Image comparison data
⟨

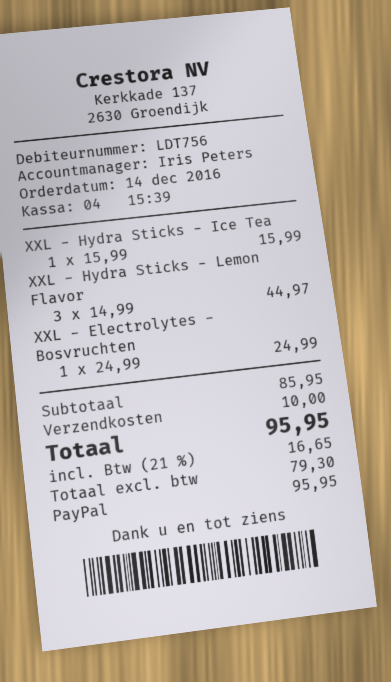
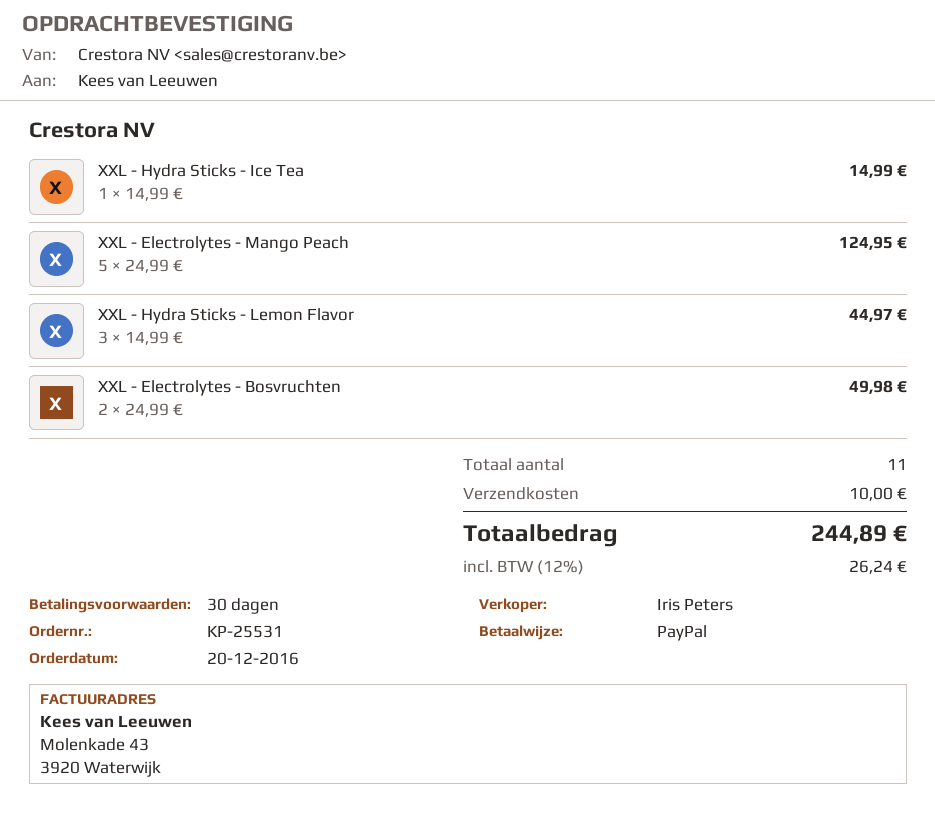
order date: 2016-12-14 -> 2016-12-20
XXL - Hydra Sticks - Ice Tea: 1 x 15.99 = 15.99 -> 1 x 14.99 = 14.99
XXL - Electrolytes - Bosvruchten: 1 x 24.99 = 24.99 -> 2 x 24.99 = 49.98
XXL - Electrolytes - Mango Peach: none -> 5 x 24.99 = 124.95
tax: 21% = 16.65 -> 12% = 26.24
total: 95.95 -> 244.89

⟩

Task statement. Return the records above verbatim, leaving out images.

Result below.
order date: 2016-12-14 -> 2016-12-20
XXL - Hydra Sticks - Ice Tea: 1 x 15.99 = 15.99 -> 1 x 14.99 = 14.99
XXL - Electrolytes - Bosvruchten: 1 x 24.99 = 24.99 -> 2 x 24.99 = 49.98
XXL - Electrolytes - Mango Peach: none -> 5 x 24.99 = 124.95
tax: 21% = 16.65 -> 12% = 26.24
total: 95.95 -> 244.89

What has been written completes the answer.